Following up with these findings, Nanochemlab choses the chemical solution integration of epitaxial piezoelectric and ferroelectric oxide thin layers on silicon and silicon–insulator–silicon (SOI) substrates with high-performance piezoelectric response. This includes epitaxial α-quartz, hollandite and perovskite oxide films, 1D wires, or rods to enhance its performance. The overall objective of Nanochemlab scientific project is to develop new resonator multisensors for monitoring mechanical parameters (mass, forces, pressure, torque, etc.) and novel nanogenerators to harvest vibrational energy based on these nanostructured piezoelectric oxides.
To address these objectives, Nanochemlab apply an interdisciplinary approach based on four main technical developments:
- Development of a Chemical Solution Platform for a global integration methodology of functional oxides on silicon.
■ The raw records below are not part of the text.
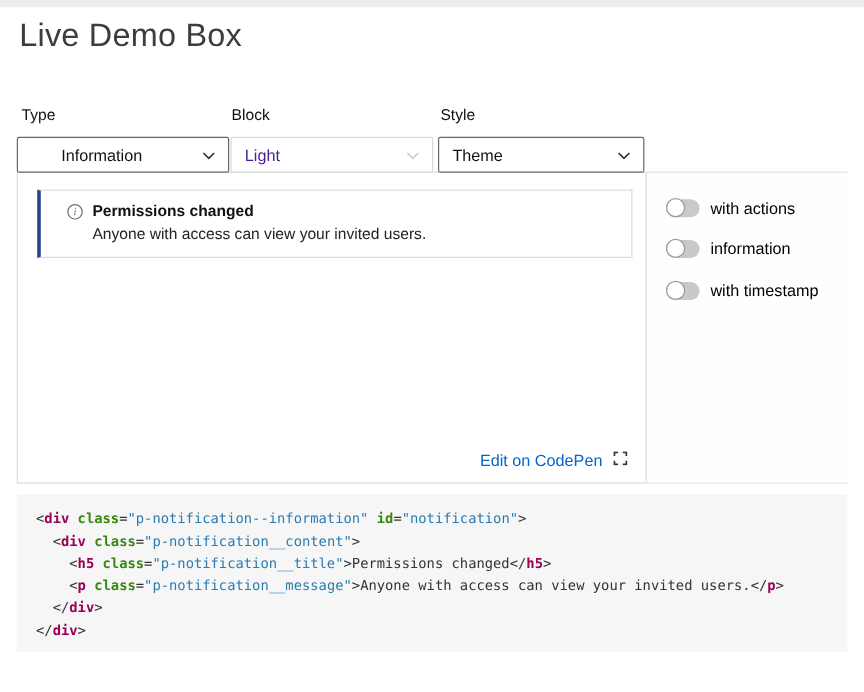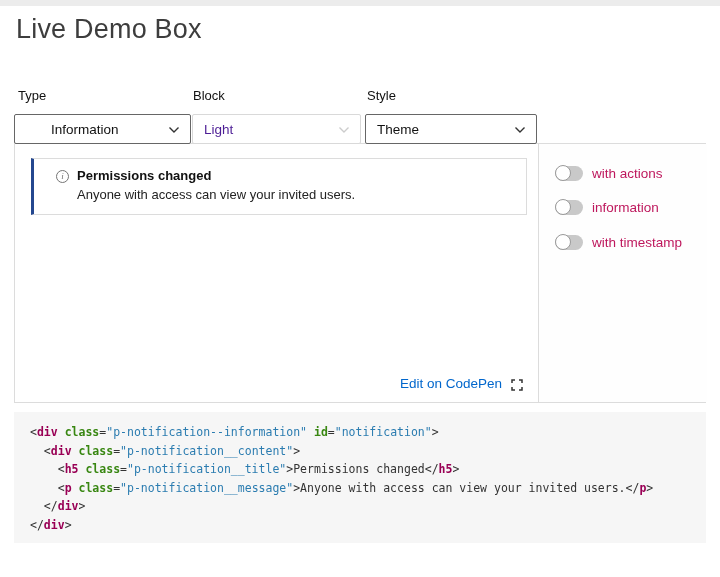--- a/index.html
+++ b/index.html
@@ -34,24 +34,24 @@
   .notif-icon { position:absolute; left:22px; top:11px; width:13px; height:13px; border:1px solid #757575; border-radius:50%;
                 color:#757575; font-size:9px; line-height:11px; text-align:center; font-family:"Liberation Serif",serif; font-style:italic; }
   .notif-title { font-size:13px; font-weight:700; color:#111; line-height:18px; }
   .notif-msg { font-size:13px; color:#222; line-height:18px; margin-top:1px; }
 
   
   .toggle-row { position:absolute; left:16px; display:flex; align-items:center; gap:9px; cursor:pointer; }
   .tgl-0 { top:22px; } .tgl-1 { top:56px; } .tgl-2 { top:91px; }
   .toggle-track { position:relative; width:28px; height:15px; background:#c9c9c9; border-radius:8px; flex:0 0 auto; }
   .toggle-knob { position:absolute; left:0; top:-1px; width:16px; height:16px; background:#fff; border:1px solid #9a9a9a; border-radius:50%; }
-  .toggle-label { font-size:13.5px; color:#be185d; }
+  .toggle-label { font-size:13.5px; color:#000000; }
 
   
-  .codepen-row { position:absolute; left:0; bottom:11px; width:523px; display:flex; justify-content:flex-end; align-items:flex-end; gap:9px; padding-right:15px; }
+  .codepen-row { position:absolute; left:0; bottom:11px; width:523px; display:flex; justify-content:flex-end; align-items:flex-start; gap:9px; padding-right:15px; }
   .codepen-link { font-size:13.5px; color:#06c; text-decoration:none; cursor:pointer; }
   .external-icon { width:12px; height:12px; display:block; }
 
   
   .code-block { position:absolute; left:14px; top:412px; width:692px; height:131px; background:#f6f6f6; padding:11px 16px; overflow:hidden; }
   .code-line { font-family:"DejaVu Sans Mono","Liberation Mono",monospace; font-size:11.5px; line-height:18.5px; white-space:pre; }
 </style>
 </head>
 <body>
These oxides must be abundant, non-toxic and environmentally friendly materials (e.g. tellurium-free, lead-free materials), produced by low-cost and scalable techniques, so that affordable devices can be made available in very large quantities.
- Development of cost-efficient and scalable micro and nanostructuration techniques of piezoelectric thin films.
- Development of an advanced physical and structural characterization platform of epitaxial piezoelectric nanostructures and thin films.
- Bridge the gap between chemical material development and device fabrication. For lowering material and energy fabrication budgets, and to reduce power consumption while operating.